▶ What you have to do:
Go through the material and pull out every line with the string "fill" in it.

▶ Source information:
#####

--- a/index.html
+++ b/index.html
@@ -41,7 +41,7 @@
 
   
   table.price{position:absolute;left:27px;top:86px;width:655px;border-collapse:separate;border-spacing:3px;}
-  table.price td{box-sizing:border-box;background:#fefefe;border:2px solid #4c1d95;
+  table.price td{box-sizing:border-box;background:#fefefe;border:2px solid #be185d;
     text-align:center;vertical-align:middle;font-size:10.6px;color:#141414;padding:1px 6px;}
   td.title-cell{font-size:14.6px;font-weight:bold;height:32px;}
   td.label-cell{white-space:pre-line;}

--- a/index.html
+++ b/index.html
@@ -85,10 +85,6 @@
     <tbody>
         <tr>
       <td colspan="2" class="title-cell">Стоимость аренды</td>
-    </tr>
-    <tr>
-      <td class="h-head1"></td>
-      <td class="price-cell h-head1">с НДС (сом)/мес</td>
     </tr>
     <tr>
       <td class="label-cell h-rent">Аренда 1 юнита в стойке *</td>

#####

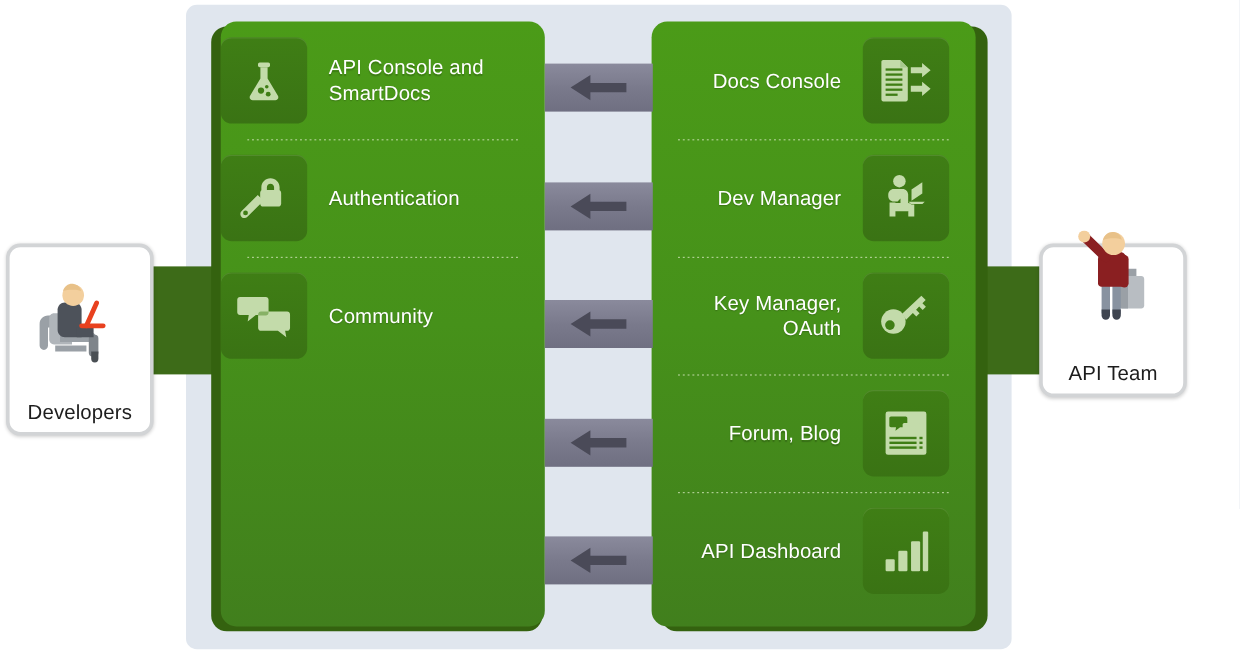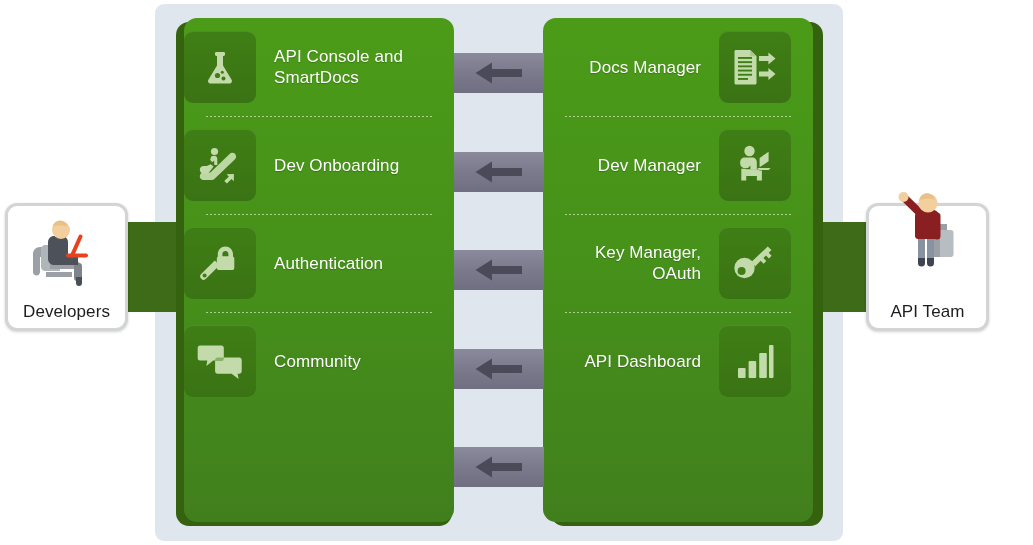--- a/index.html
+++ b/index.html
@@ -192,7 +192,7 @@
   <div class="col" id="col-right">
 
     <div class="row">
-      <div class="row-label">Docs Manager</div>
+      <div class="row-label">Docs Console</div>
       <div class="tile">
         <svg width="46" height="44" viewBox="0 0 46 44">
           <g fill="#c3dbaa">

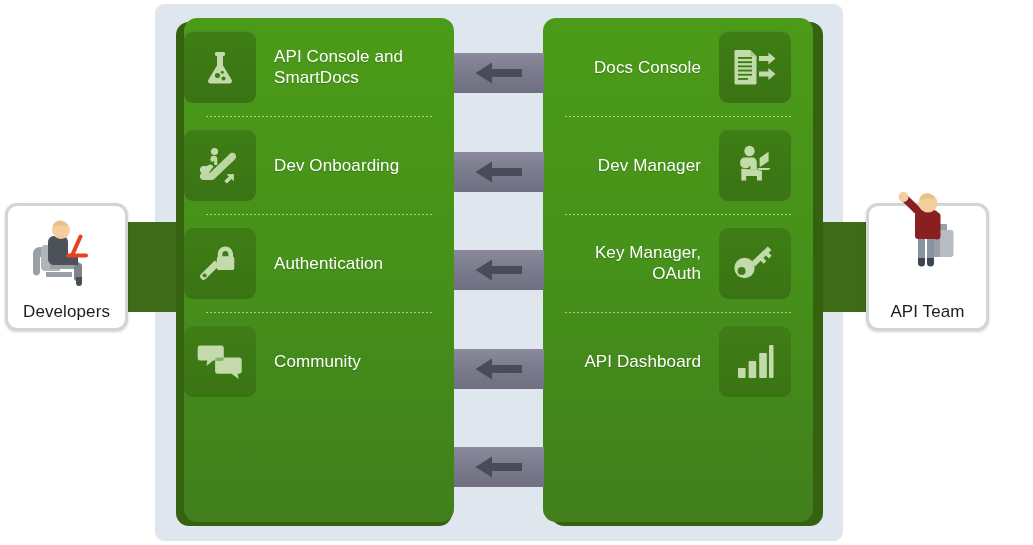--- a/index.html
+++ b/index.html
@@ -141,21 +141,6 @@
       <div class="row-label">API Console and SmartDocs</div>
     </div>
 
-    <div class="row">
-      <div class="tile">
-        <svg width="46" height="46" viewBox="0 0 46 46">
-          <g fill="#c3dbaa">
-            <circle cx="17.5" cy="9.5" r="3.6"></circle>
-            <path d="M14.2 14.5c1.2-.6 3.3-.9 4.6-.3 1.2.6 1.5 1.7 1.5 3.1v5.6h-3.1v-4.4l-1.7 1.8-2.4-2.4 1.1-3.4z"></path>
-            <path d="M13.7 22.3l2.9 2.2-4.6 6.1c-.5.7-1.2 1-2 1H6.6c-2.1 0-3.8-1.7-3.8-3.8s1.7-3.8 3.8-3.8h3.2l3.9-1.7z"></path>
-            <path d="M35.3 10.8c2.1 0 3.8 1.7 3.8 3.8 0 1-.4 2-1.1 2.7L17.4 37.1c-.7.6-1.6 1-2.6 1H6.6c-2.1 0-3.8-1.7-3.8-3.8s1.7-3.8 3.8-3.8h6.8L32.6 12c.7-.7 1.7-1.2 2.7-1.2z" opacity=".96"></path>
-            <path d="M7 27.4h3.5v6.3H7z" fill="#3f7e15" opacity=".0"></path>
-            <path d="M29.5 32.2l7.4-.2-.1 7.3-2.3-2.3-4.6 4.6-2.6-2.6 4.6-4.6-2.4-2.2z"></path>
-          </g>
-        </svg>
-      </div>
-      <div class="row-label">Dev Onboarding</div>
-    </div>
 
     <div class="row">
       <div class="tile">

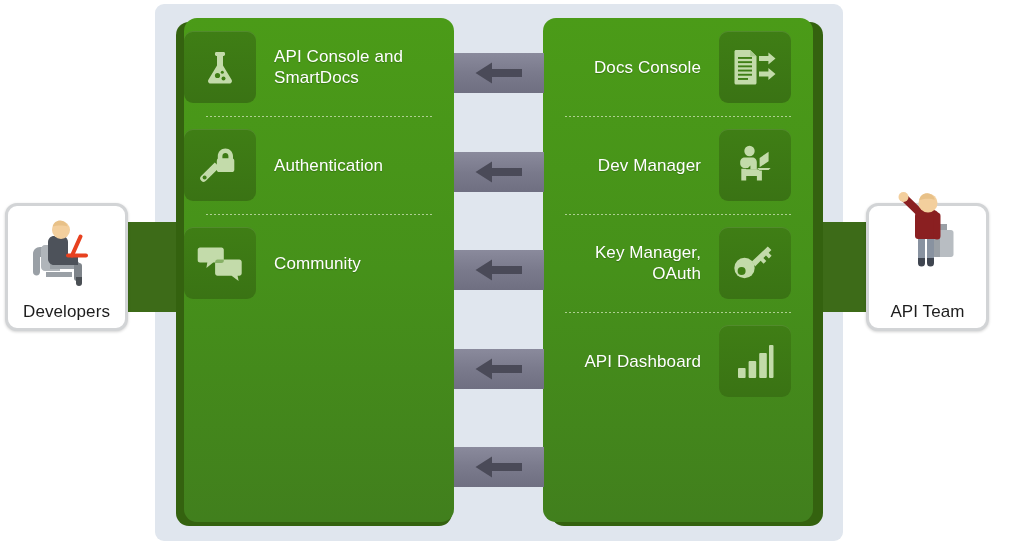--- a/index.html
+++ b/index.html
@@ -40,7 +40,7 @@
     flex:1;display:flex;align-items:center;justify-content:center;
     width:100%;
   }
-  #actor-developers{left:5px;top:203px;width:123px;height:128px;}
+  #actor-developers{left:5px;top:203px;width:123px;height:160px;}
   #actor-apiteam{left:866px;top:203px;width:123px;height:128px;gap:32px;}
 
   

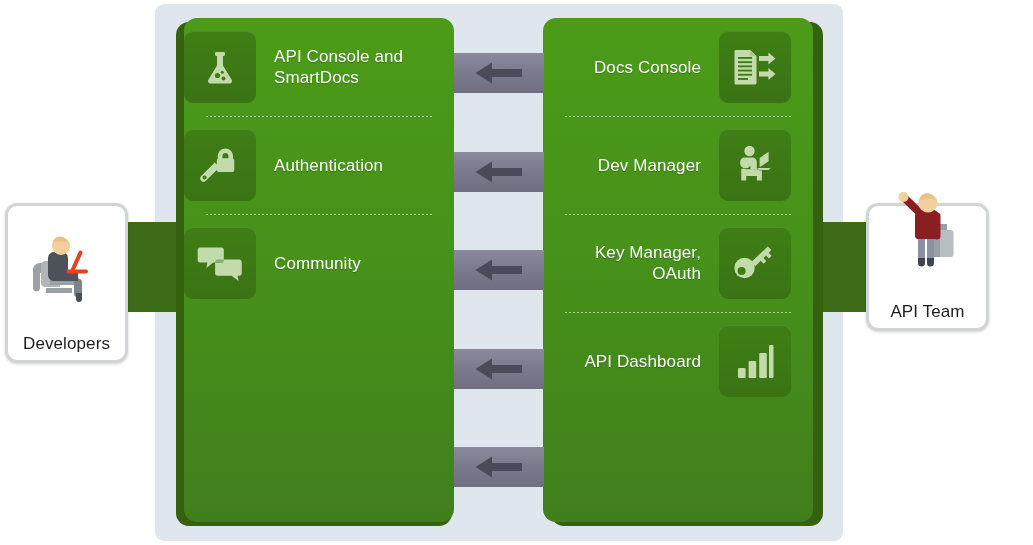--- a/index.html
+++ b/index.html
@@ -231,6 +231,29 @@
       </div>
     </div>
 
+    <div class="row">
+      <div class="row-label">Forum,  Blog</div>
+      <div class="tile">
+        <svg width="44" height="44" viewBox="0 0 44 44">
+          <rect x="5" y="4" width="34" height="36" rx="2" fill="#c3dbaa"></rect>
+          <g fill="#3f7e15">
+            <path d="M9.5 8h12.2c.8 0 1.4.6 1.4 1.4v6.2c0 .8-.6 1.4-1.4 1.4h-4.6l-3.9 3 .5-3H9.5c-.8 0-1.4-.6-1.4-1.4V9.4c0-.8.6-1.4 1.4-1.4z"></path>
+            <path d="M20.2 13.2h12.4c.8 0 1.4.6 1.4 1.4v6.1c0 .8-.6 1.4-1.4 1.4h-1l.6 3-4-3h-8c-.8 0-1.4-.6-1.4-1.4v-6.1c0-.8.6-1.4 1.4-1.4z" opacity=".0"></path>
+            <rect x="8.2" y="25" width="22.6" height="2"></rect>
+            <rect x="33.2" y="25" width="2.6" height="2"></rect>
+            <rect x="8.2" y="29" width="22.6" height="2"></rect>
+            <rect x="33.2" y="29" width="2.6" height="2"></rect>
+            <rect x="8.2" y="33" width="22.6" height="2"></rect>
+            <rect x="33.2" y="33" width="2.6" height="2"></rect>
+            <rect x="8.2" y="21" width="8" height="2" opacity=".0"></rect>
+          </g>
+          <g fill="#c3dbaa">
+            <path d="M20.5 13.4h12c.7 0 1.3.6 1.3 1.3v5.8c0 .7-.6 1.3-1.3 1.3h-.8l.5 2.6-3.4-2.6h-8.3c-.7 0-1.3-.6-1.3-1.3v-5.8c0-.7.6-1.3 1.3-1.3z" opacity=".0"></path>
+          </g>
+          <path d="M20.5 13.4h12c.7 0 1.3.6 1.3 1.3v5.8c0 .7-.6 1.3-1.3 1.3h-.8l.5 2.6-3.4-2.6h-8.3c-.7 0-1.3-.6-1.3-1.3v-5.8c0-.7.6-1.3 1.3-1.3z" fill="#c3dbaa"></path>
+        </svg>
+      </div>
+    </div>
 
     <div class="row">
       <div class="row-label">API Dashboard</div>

#####

▶ Answer area:
           <g fill="#c3dbaa">
-          <g fill="#c3dbaa">
-            <path d="M7 27.4h3.5v6.3H7z" fill="#3f7e15" opacity=".0"></path>
+          <rect x="5" y="4" width="34" height="36" rx="2" fill="#c3dbaa"></rect>
+          <g fill="#3f7e15">
+          <g fill="#c3dbaa">
+          <path d="M20.5 13.4h12c.7 0 1.3.6 1.3 1.3v5.8c0 .7-.6 1.3-1.3 1.3h-.8l.5 2.6-3.4-2.6h-8.3c-.7 0-1.3-.6-1.3-1.3v-5.8c0-.7.6-1.3 1.3-1.3z" fill="#c3dbaa"></path>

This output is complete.